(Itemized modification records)
########################################
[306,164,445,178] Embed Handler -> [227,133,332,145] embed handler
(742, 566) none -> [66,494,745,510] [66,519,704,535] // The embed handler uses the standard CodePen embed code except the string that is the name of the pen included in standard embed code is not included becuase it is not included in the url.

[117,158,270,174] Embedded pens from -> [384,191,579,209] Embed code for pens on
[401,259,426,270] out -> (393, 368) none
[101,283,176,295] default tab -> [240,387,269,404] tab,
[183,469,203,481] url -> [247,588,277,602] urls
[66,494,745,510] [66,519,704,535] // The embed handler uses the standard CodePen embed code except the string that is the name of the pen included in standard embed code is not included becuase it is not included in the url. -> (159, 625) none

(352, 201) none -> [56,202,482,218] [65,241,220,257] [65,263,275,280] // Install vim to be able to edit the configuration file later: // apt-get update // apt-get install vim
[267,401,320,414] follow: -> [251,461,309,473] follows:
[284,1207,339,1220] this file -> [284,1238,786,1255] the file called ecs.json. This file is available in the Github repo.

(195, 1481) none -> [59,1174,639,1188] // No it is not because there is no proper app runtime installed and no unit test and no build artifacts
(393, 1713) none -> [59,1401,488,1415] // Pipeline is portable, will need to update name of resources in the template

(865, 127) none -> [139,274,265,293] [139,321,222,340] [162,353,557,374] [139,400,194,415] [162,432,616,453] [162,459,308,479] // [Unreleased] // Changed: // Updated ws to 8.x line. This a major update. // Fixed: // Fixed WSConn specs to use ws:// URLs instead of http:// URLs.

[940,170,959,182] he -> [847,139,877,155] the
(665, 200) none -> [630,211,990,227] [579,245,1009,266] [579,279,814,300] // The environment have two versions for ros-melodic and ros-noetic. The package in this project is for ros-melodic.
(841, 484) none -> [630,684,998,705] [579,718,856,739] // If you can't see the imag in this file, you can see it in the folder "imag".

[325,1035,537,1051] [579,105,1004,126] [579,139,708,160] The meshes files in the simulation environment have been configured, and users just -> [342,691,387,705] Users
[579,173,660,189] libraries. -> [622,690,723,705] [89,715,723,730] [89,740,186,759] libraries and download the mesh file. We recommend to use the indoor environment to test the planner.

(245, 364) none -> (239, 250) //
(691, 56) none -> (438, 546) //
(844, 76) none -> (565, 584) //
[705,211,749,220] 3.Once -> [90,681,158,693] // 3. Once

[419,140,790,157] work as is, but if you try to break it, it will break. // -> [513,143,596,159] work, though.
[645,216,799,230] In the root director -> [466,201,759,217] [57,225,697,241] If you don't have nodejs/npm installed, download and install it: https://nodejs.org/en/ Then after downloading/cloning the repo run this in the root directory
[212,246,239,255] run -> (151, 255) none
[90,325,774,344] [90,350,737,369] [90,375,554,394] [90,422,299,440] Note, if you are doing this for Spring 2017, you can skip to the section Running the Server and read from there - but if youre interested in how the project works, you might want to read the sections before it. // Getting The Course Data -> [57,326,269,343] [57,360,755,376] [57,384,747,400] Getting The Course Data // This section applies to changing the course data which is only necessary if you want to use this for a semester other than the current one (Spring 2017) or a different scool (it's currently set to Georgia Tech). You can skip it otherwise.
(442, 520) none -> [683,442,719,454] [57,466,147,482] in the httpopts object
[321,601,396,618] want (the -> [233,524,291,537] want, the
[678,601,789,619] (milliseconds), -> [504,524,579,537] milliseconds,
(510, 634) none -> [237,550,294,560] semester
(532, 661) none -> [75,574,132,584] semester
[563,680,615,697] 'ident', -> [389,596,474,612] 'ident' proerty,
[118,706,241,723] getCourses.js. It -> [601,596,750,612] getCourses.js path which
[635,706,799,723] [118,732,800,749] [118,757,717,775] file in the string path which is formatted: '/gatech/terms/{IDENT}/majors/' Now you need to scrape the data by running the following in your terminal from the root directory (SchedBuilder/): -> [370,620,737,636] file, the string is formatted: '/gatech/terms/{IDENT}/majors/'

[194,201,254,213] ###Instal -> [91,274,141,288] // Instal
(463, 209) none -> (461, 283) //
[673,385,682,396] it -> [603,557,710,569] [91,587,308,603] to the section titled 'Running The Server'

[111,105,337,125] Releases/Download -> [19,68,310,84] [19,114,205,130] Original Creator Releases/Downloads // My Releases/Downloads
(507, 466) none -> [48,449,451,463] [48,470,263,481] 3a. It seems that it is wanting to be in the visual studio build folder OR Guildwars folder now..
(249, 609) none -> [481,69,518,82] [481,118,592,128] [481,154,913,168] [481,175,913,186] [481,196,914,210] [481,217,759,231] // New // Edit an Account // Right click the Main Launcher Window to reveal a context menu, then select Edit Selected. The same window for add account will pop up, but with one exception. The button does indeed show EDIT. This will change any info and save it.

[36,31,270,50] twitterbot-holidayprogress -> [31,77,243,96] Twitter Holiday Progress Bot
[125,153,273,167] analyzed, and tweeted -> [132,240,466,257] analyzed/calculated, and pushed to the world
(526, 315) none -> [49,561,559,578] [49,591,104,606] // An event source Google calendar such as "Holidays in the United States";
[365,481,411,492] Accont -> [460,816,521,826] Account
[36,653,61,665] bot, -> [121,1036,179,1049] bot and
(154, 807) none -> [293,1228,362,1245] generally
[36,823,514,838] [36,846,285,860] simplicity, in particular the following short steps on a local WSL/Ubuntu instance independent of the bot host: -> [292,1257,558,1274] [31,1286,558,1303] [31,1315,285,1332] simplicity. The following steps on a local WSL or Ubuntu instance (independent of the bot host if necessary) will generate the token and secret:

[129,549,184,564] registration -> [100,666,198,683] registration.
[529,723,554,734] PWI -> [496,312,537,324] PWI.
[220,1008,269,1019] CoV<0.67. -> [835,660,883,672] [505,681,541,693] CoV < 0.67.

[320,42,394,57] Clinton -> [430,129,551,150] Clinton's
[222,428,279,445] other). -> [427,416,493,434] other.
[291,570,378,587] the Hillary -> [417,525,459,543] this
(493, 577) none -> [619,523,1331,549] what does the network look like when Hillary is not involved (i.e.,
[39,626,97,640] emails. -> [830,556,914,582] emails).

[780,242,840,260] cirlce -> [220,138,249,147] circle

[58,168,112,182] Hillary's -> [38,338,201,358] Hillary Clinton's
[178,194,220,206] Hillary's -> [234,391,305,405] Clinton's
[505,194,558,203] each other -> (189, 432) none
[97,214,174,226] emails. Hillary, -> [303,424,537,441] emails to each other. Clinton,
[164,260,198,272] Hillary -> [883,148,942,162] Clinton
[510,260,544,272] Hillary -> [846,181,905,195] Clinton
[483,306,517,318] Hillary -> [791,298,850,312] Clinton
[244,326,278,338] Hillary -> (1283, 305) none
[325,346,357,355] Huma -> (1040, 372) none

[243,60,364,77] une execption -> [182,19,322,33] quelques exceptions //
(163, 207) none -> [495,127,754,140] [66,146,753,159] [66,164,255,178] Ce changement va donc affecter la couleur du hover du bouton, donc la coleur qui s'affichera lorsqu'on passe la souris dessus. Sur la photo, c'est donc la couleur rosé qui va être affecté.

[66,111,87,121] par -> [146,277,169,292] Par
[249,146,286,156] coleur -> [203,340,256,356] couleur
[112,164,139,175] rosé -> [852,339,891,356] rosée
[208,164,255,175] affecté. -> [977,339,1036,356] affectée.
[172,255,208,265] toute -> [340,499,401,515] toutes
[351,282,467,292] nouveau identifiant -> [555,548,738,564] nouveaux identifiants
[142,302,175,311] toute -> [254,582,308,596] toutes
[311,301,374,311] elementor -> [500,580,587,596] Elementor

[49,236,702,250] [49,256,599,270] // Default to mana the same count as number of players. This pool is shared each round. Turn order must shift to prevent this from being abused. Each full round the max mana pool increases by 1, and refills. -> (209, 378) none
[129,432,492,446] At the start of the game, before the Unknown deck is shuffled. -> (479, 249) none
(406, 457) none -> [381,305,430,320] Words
########################################
In the data above, find the line with "[635,706,799,723] [118,732,800,749] [118,757,717,775]" and the line with "[111,105,337,125] Releases/Download ->". Retype both, plus every line between them, exactly.

[635,706,799,723] [118,732,800,749] [118,757,717,775] file in the string path which is formatted: '/gatech/terms/{IDENT}/majors/' Now you need to scrape the data by running the following in your terminal from the root directory (SchedBuilder/): -> [370,620,737,636] file, the string is formatted: '/gatech/terms/{IDENT}/majors/'

[194,201,254,213] ###Instal -> [91,274,141,288] // Instal
(463, 209) none -> (461, 283) //
[673,385,682,396] it -> [603,557,710,569] [91,587,308,603] to the section titled 'Running The Server'

[111,105,337,125] Releases/Download -> [19,68,310,84] [19,114,205,130] Original Creator Releases/Downloads // My Releases/Downloads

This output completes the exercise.